# [WORK ITEM]
The lines to copy are those with "NikeSKIMS" in them. Pull each one from the entries below.

# [SOURCE MATERIAL]

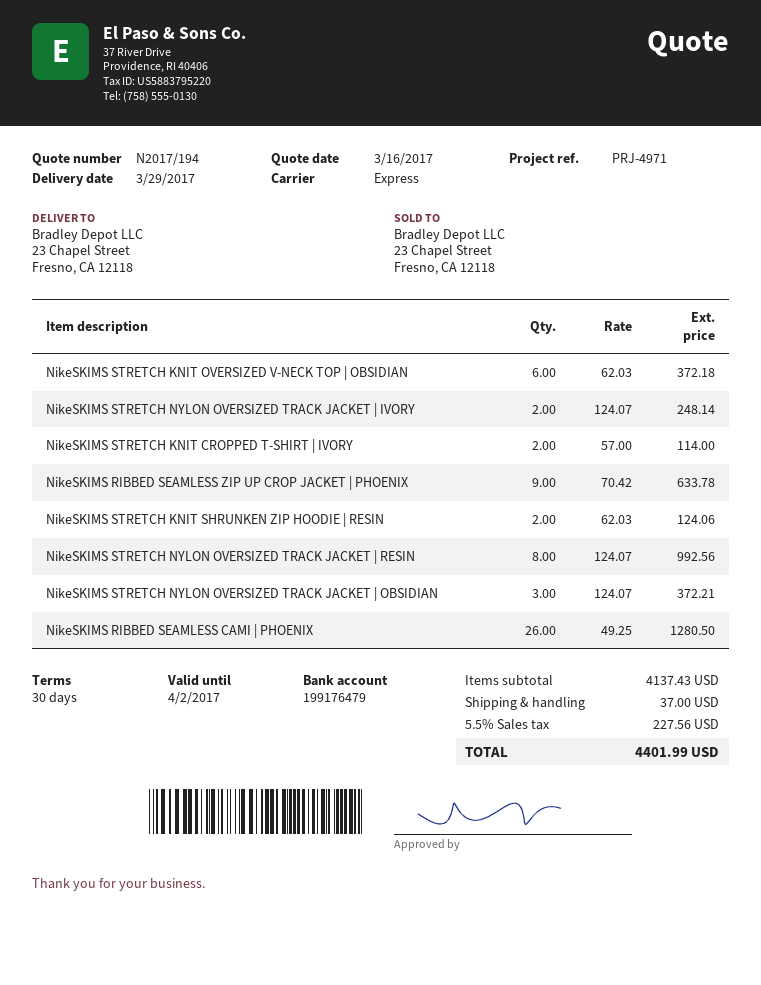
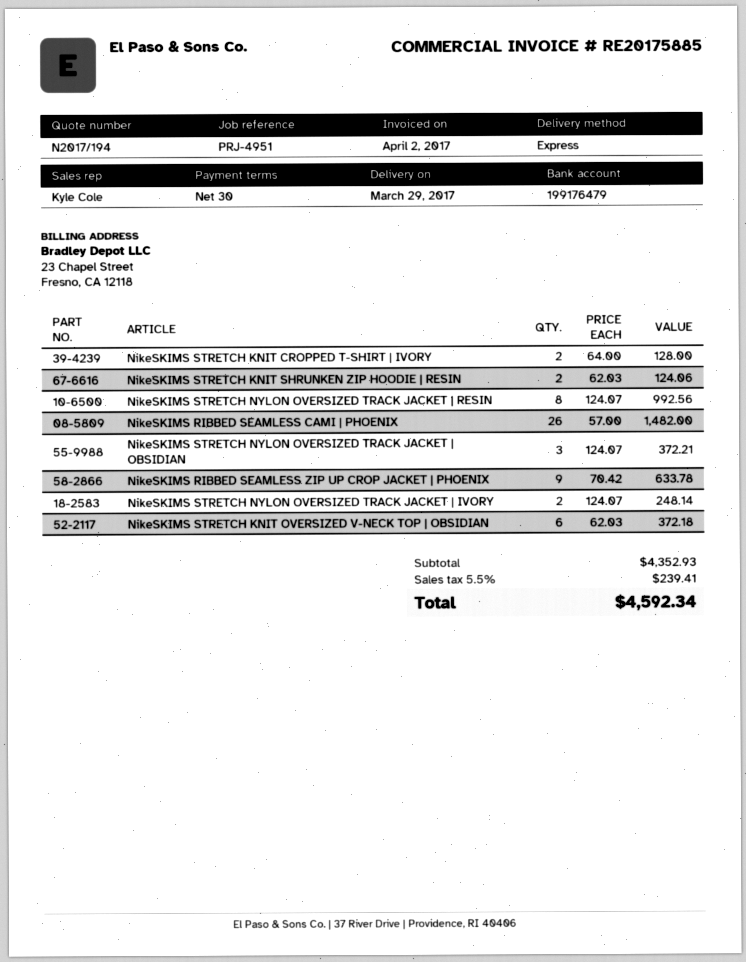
reference: PRJ-4971 -> PRJ-4951
NikeSKIMS STRETCH KNIT CROPPED T-SHIRT | IVORY: 2 x 57.00 = 114.00 -> 2 x 64.00 = 128.00
NikeSKIMS RIBBED SEAMLESS CAMI | PHOENIX: 26 x 49.25 = 1280.50 -> 26 x 57.00 = 1482.00
subtotal: 4137.43 -> 4352.93
shipping: 37.00 -> none
tax: 5.5% = 227.56 -> 5.5% = 239.41
total: 4401.99 -> 4592.34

# [ANSWER TO THIS EXERCISE]
NikeSKIMS STRETCH KNIT CROPPED T-SHIRT | IVORY: 2 x 57.00 = 114.00 -> 2 x 64.00 = 128.00
NikeSKIMS RIBBED SEAMLESS CAMI | PHOENIX: 26 x 49.25 = 1280.50 -> 26 x 57.00 = 1482.00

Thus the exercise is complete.